● **Work item**:
For the records below, reproduce exactly the line that contains "[66,535,193,549] while(std::cin ->" and all subsequent lines, with nothing left out and nothing added.

[Dataset entries]
========================

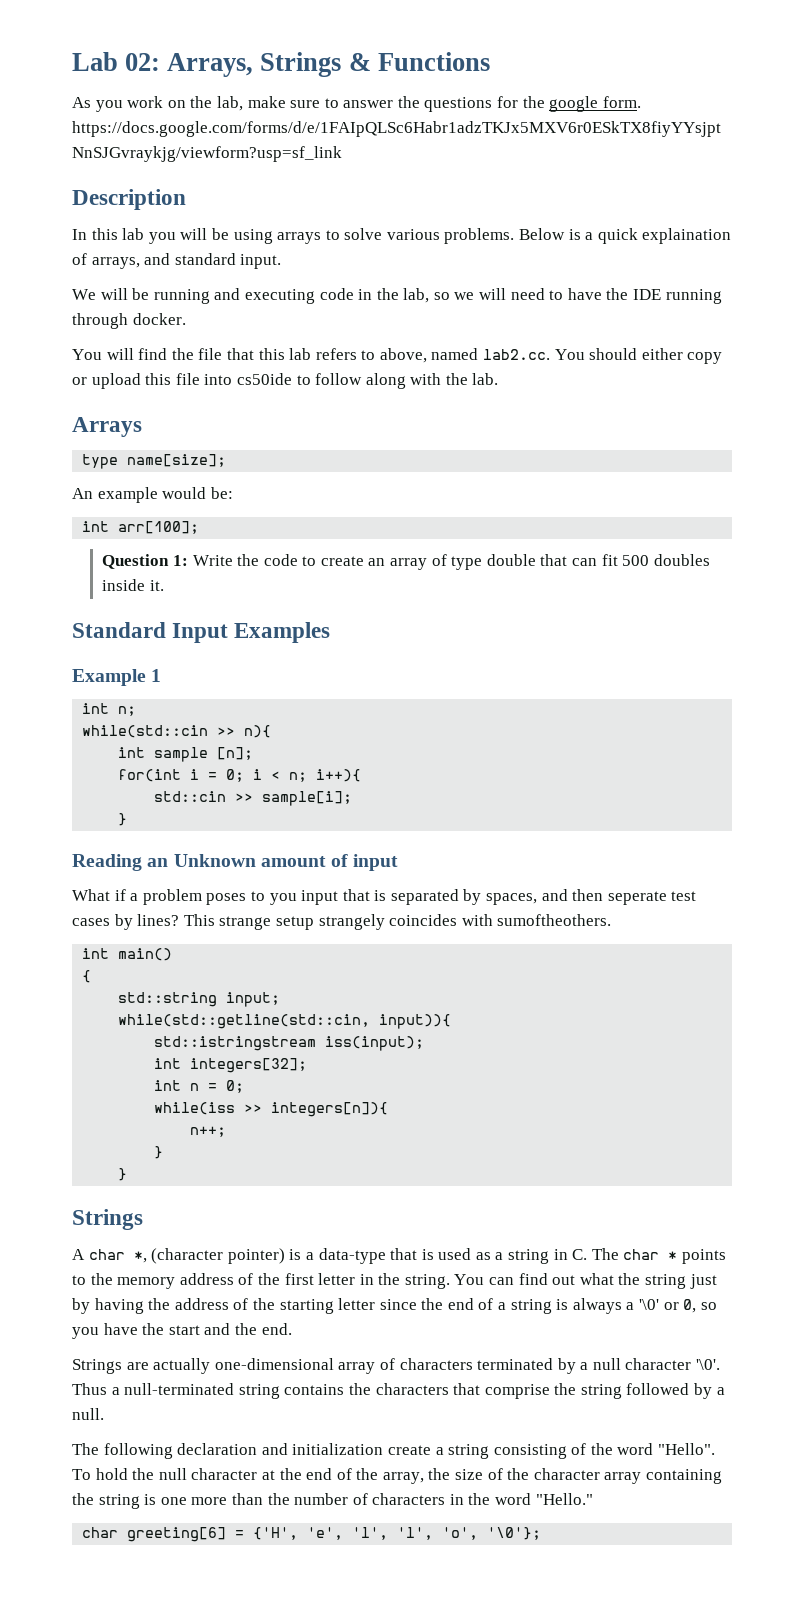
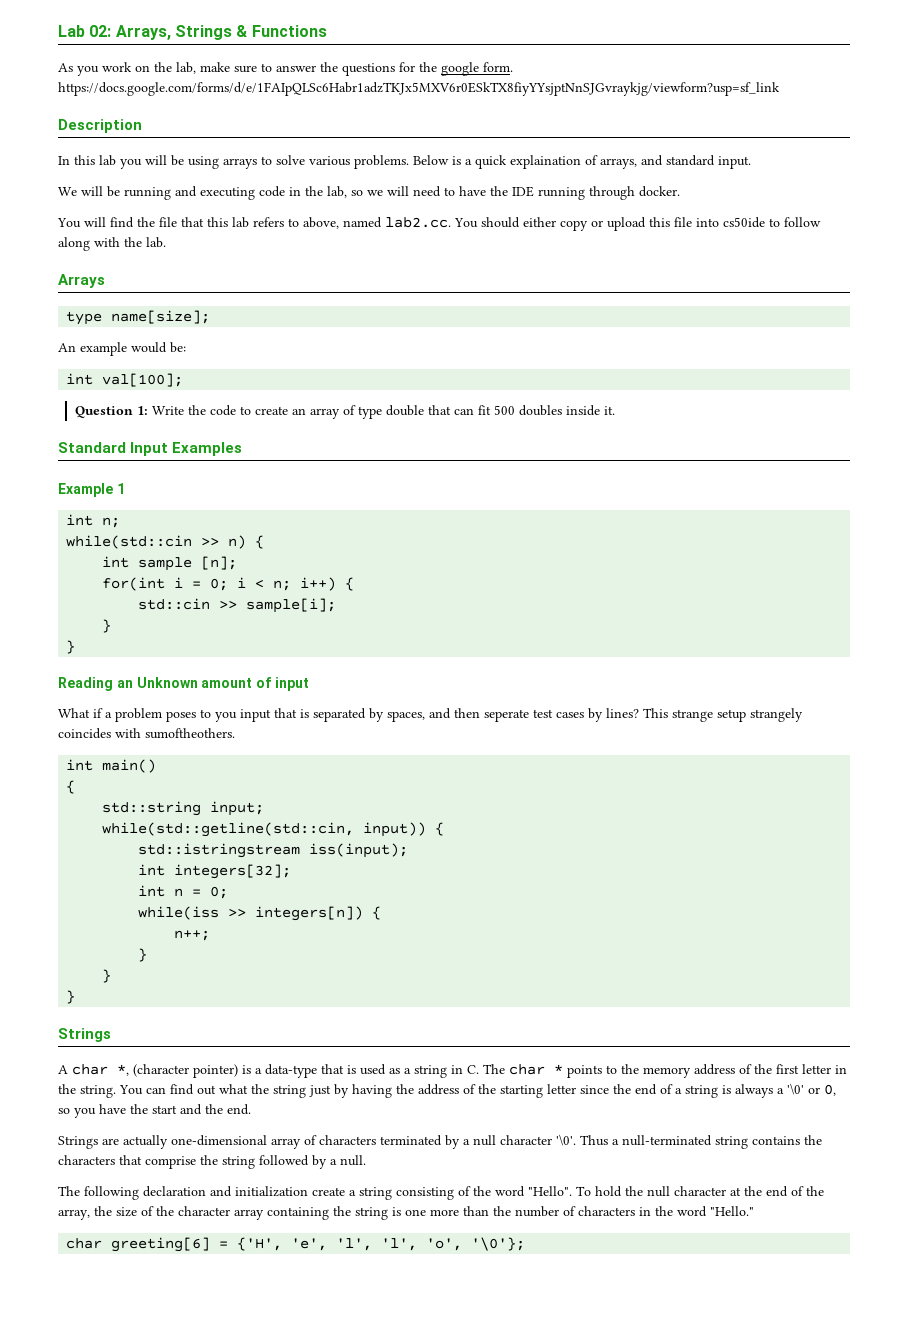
[118,521,200,534] arr[100]; -> [102,373,184,387] val[100];
[244,725,272,738] n){ -> [228,535,265,549] n) {
[316,769,362,782] i++){ -> [300,577,355,591] i++) {
(128, 819) none -> [66,640,76,654] // }
[379,1014,452,1029] input)){ -> [363,822,445,837] input)) {
[271,1102,389,1117] integers[n]){ -> [255,906,382,921] integers[n]) {
(128, 1174) none -> [66,990,76,1004] // }

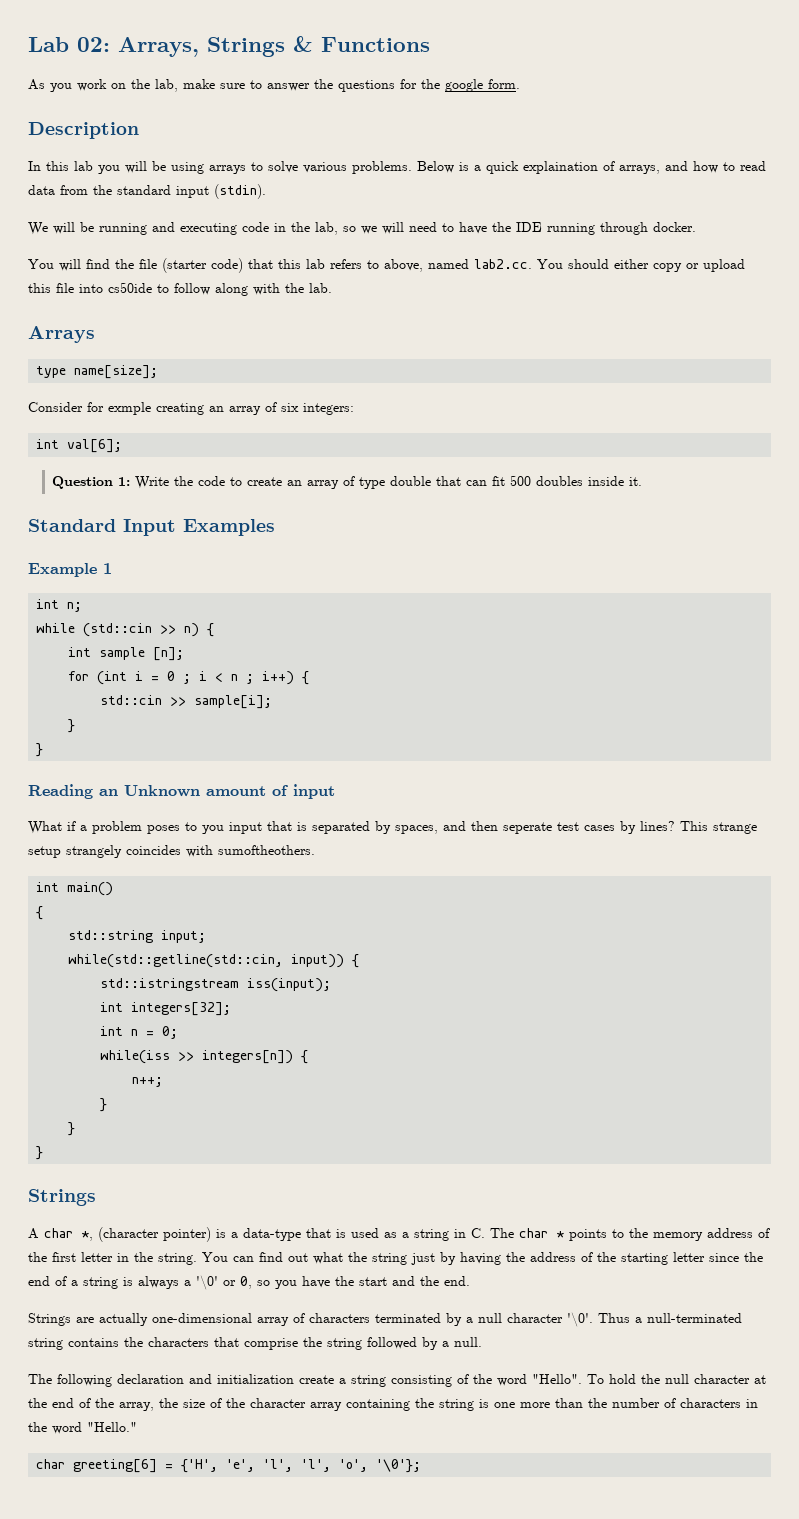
[58,82,780,96] https://docs.google.com/forms/d/e/1FAIpQLSc6Habr1adzTKJx5MXV6r0ESkTX8fiyYYsjptNnSJGvraykjg/viewform?usp=sf_link -> (520, 84) none
[666,155,751,169] standard input. -> [693,161,766,173] [28,184,266,199] how to read data from the standard input (stdin).
(177, 222) none -> [162,258,243,273] (starter code)
[58,342,186,356] [66,373,184,387] An example would be: // int val[100]; -> [28,402,354,415] [36,439,123,453] Consider for exmple creating an array of six integers: // int val[6];
[66,535,193,549] while(std::cin -> [36,623,153,637] while (std::cin
[102,577,292,591] for(int i = 0; i < n; -> [68,671,255,685] for (int i = 0 ; i < n ;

========================

● **Answer space**:
[66,535,193,549] while(std::cin -> [36,623,153,637] while (std::cin
[102,577,292,591] for(int i = 0; i < n; -> [68,671,255,685] for (int i = 0 ; i < n ;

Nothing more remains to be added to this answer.